- **Assignment**
Wherever the word "none" appears in a line of the records, copy that line.

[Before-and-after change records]
::::
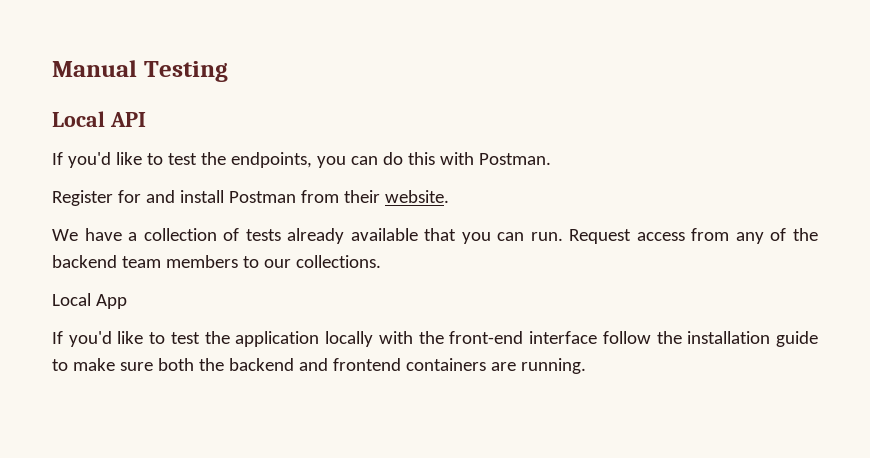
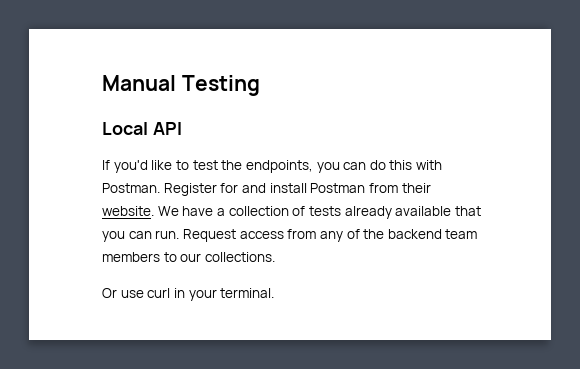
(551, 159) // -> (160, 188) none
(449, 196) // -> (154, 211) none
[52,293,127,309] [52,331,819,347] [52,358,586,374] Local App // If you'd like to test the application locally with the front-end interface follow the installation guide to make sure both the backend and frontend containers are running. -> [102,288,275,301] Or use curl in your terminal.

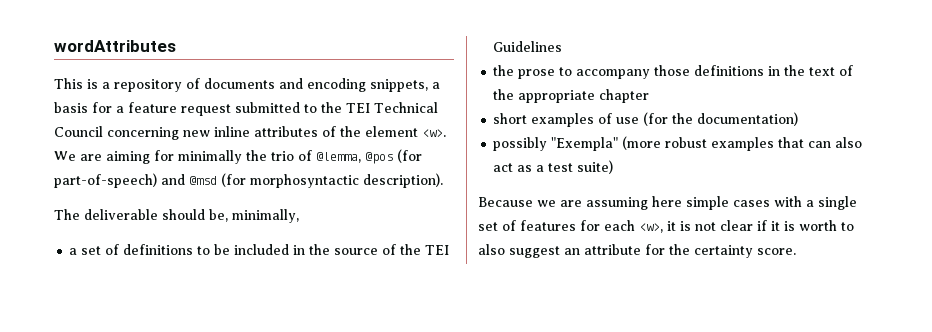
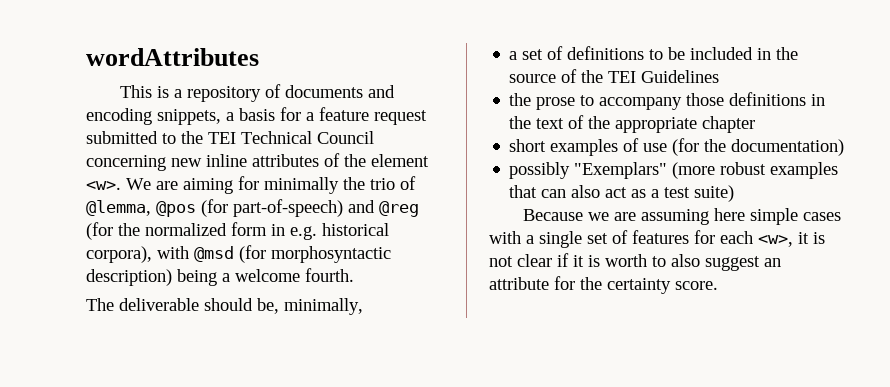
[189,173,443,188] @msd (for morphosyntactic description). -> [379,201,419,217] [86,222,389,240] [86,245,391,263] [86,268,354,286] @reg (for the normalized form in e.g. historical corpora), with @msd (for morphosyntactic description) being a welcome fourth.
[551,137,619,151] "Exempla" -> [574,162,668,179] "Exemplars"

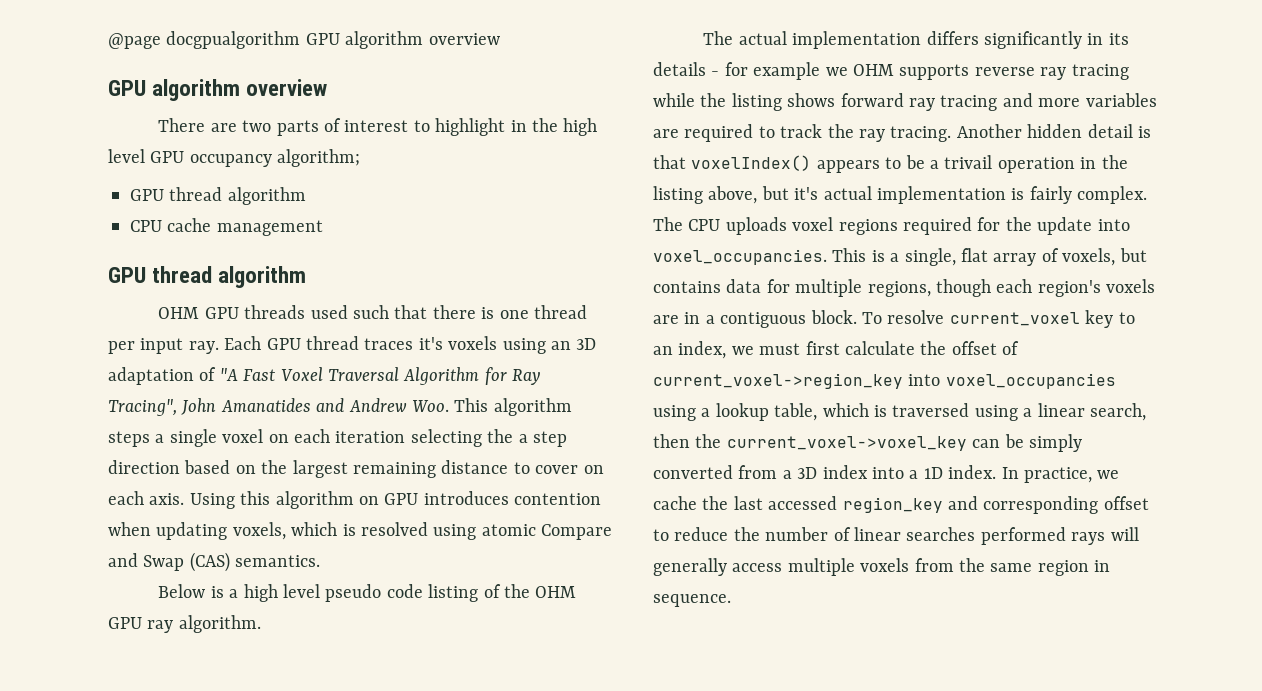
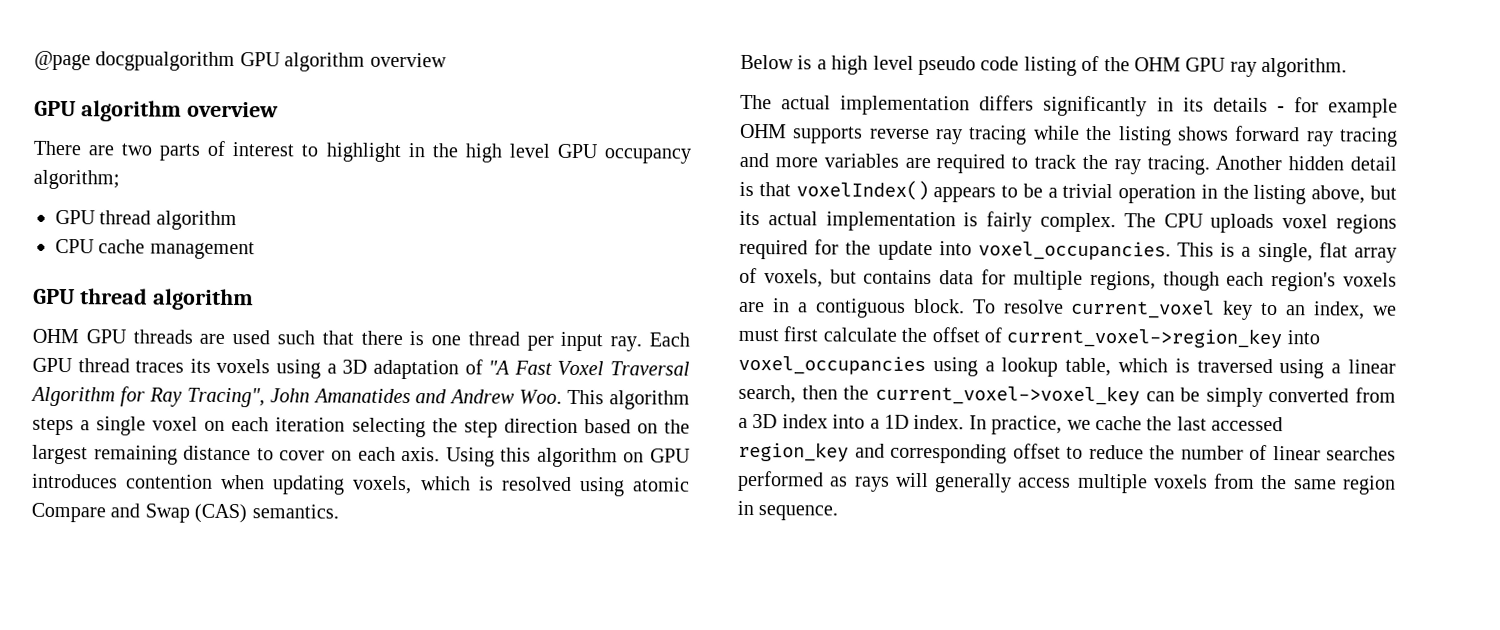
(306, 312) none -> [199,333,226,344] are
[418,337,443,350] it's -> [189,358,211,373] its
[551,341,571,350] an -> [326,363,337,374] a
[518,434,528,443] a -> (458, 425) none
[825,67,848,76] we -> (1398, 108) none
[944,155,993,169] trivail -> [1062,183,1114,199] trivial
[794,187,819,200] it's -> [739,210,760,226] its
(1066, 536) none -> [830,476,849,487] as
::::
- **Answer for the task**
(551, 159) // -> (160, 188) none
(449, 196) // -> (154, 211) none
(306, 312) none -> [199,333,226,344] are
[518,434,528,443] a -> (458, 425) none
[825,67,848,76] we -> (1398, 108) none
(1066, 536) none -> [830,476,849,487] as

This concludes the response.